I have a very basic sitemap scraper built in Python 3 using requests and lxml. The aim is to build a database of the URLs of a certain website. Currently the way it works is the following: for each top-level sitemap to be scraped, I trigger a celery task. In this task, the sitemap is parsed to check whether it's a sitemapindex
or a urlset
. Sitemapindexes point to other sitemaps hierarchically, whereas urlsets point to end urls - they're like the leafs in the tree.
If the sitemap is identified as a sitemapindex
, each URL it contains, which points to a sub-sitemap, is processed in a separate thread, repeating the process from the beginning.
If the sitemap is identified as a urlset
, the URLs within are stored in the database and this branch finishes.
I've been reading about coroutines, asyncio, gevent, async/await, etc and I'm not sure if my problem is suitable to be developed using these technologies or whether performance would be improved.
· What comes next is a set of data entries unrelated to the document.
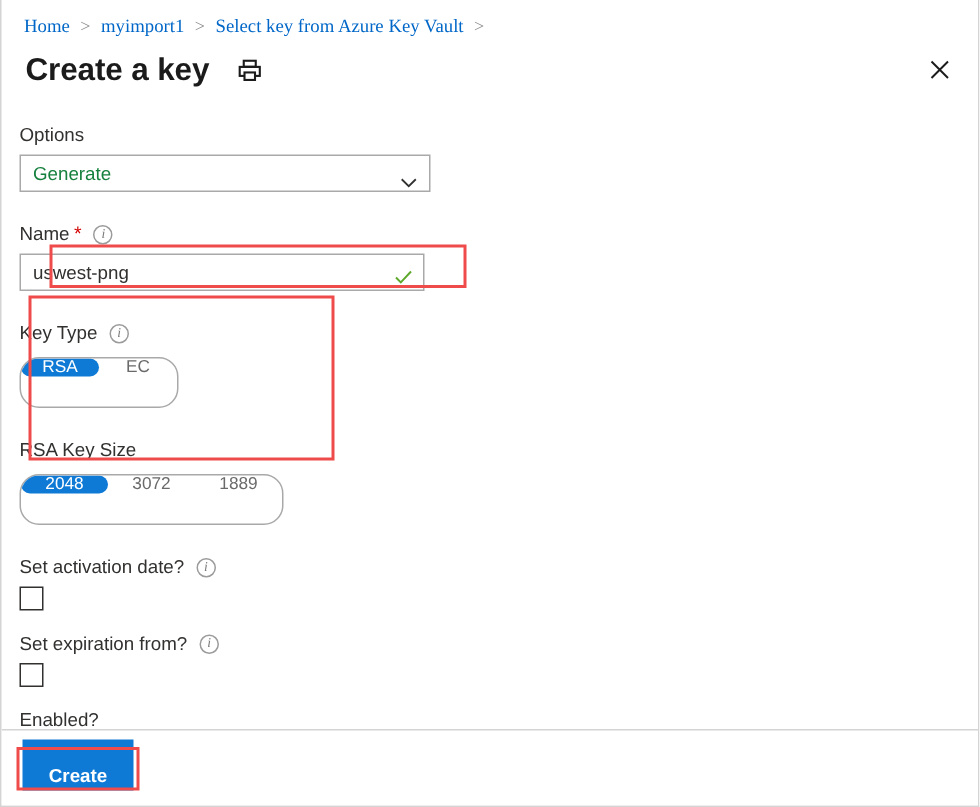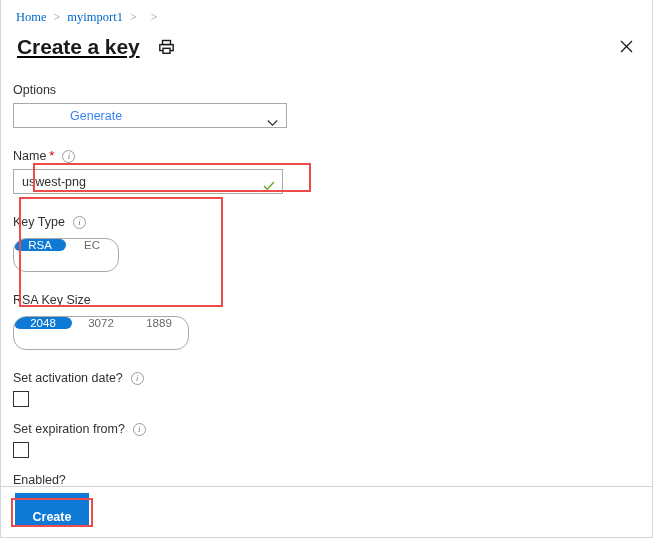"Select key from Azure Key" span.crumb { html: none -> <span>Select key from Azure Key Vault</span> }
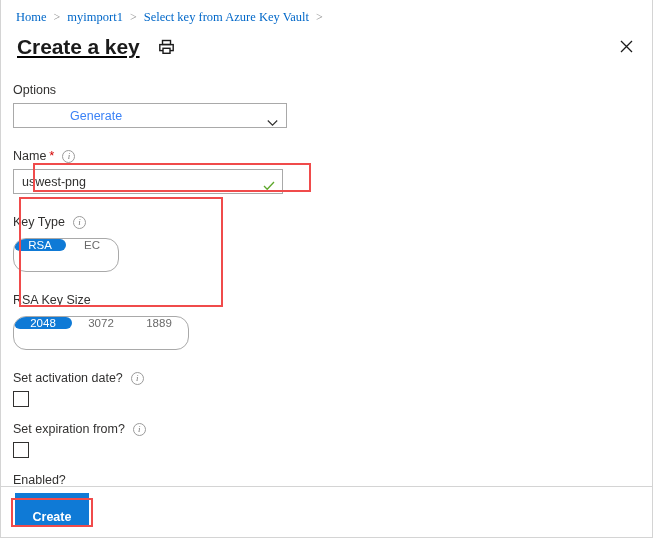"Create a key" .title-row { text-decoration: underline -> none }
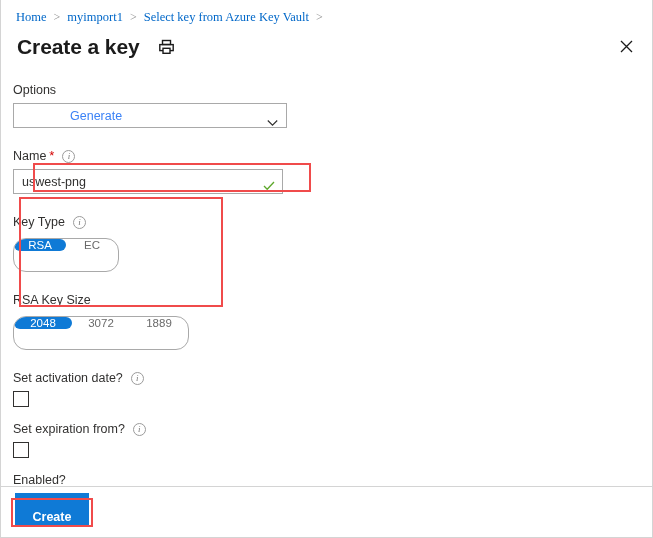"Generate" .select-value { color: #3b82f6 -> #15803d; margin-left: 48px -> none }
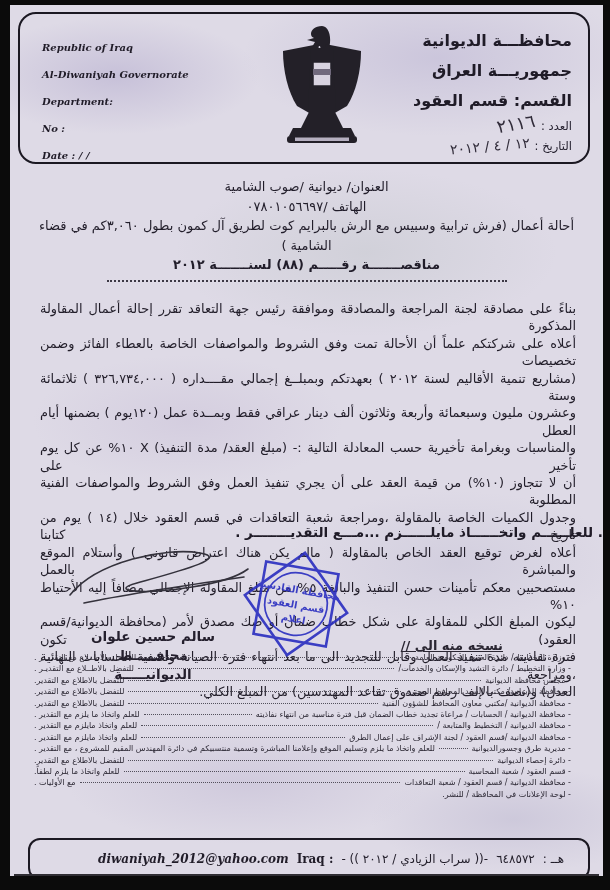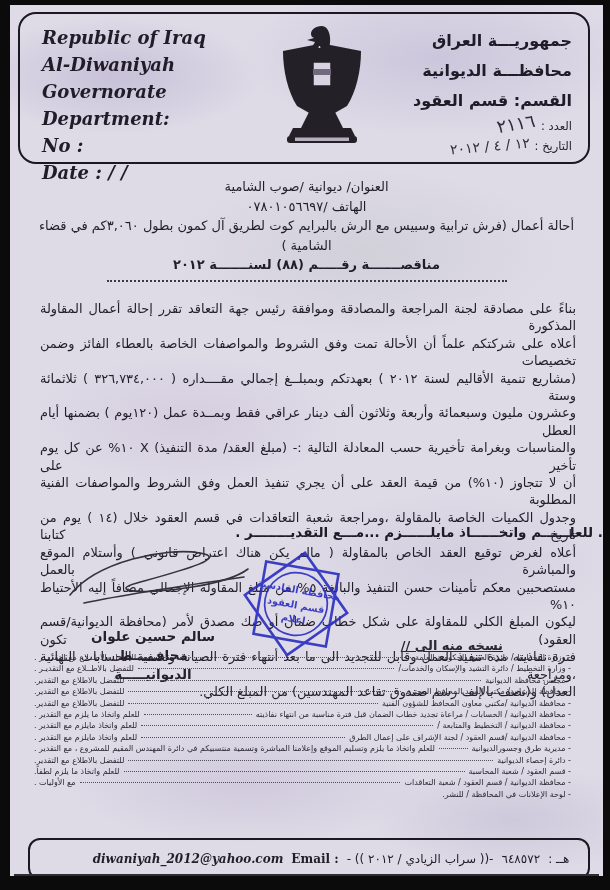"Republic of Iraq" .hdr-en { font-size: 18px -> 10px; padding: 10px 0 0 22px -> 20px 0 0 22px }
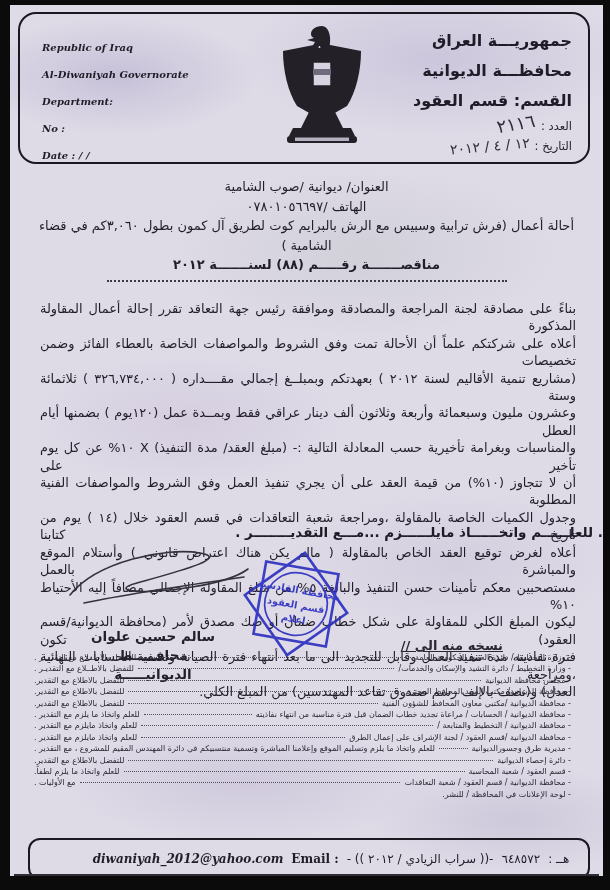"جمهوريـــة العراق" div.cal { order: before "محافظـــة الديوانية" -> after "محافظـــة الديوانية" }
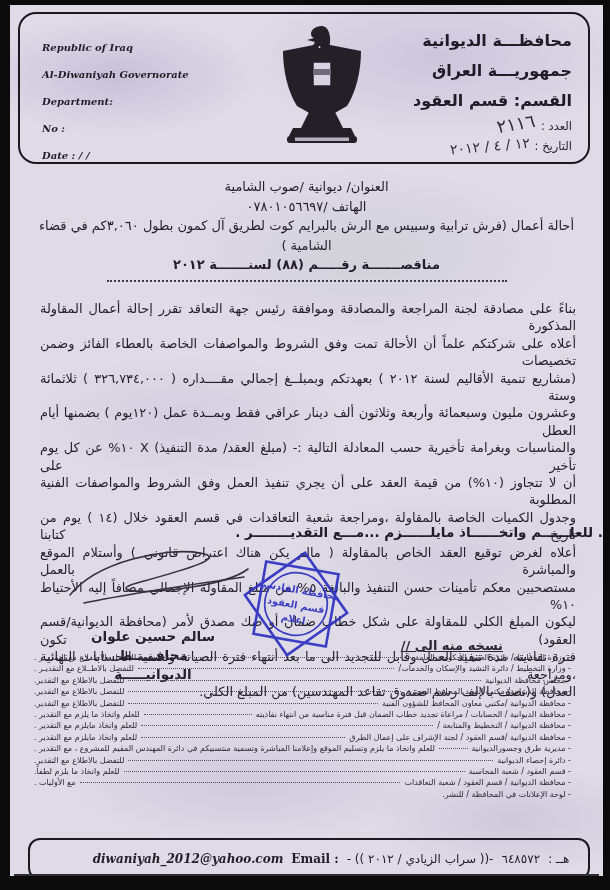"Email :" span.email-lb { text: Email -> Iraq }
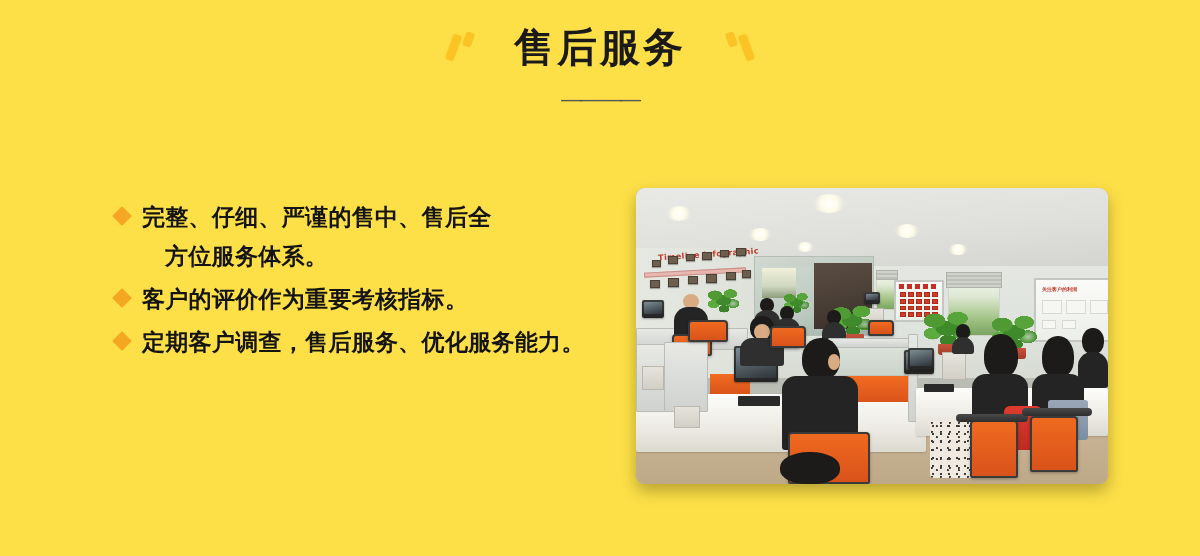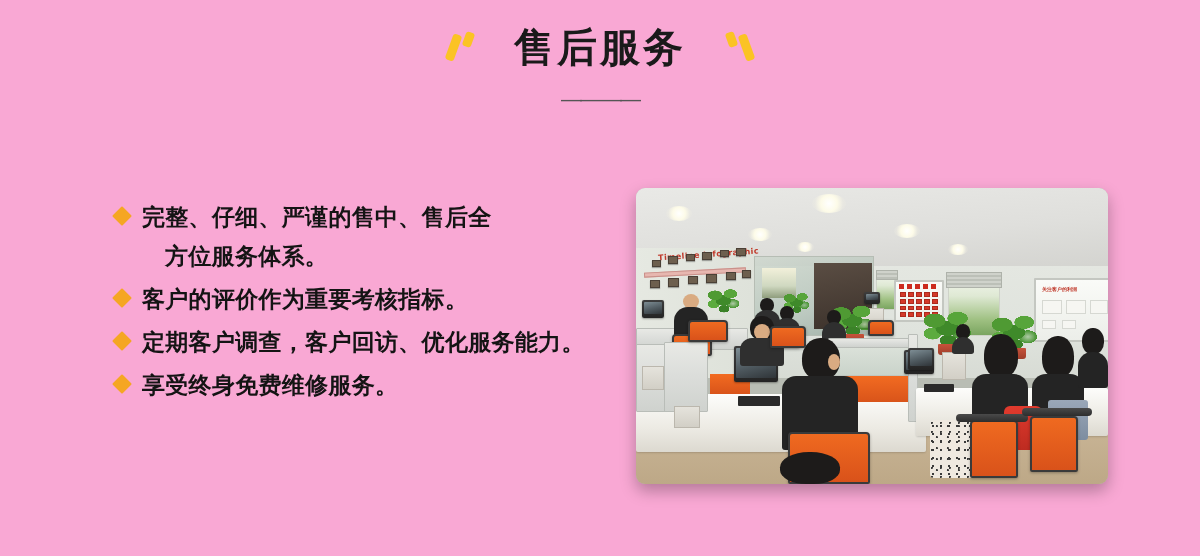"售后服务" .page { background: #f9a8d4 -> #fde047 }
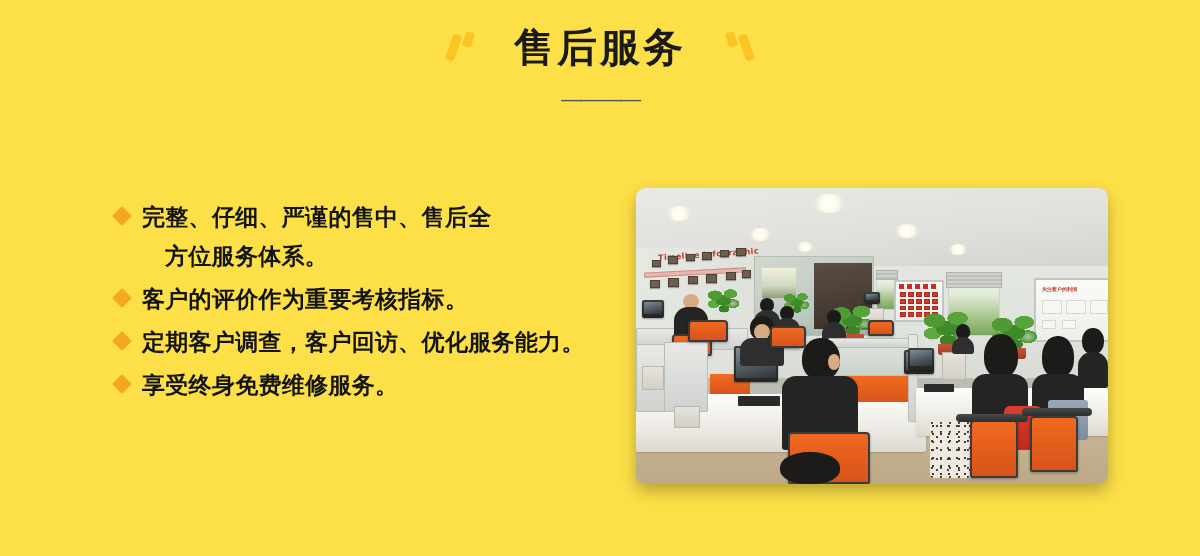"定期客户调查，客户回访、优化服务能力。" span { text: 客户回访 -> 售后服务 }
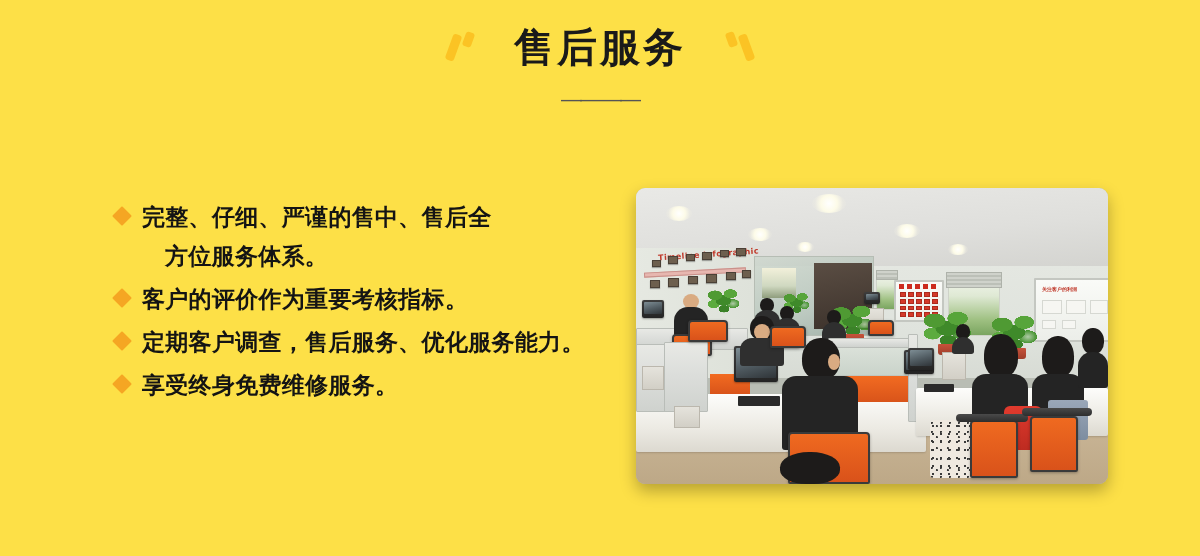"享受终身免费维修服务。" div.bullet-item { html: <div> <span></span> <span> <span>享受终身免费维修服务。</span> </span> </div> -> none }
As far as I've read, corroutines are useful when dealing with IO operations in order to avoid blocking the execution while the IO operation is running. However, I've also read that they're inherently single-threaded, so I understand there's no parallelization when, e.g., the code starts parsing the XML response from the IO operation.
So esentially the questions are, how could I implement this using coroutines/asyncio/insert_similar_technology? and would I benefit from it performance-wise?
Edit: by the way, I know Twisted has a specialized SitemapSpider, just in case anyone suggests using it.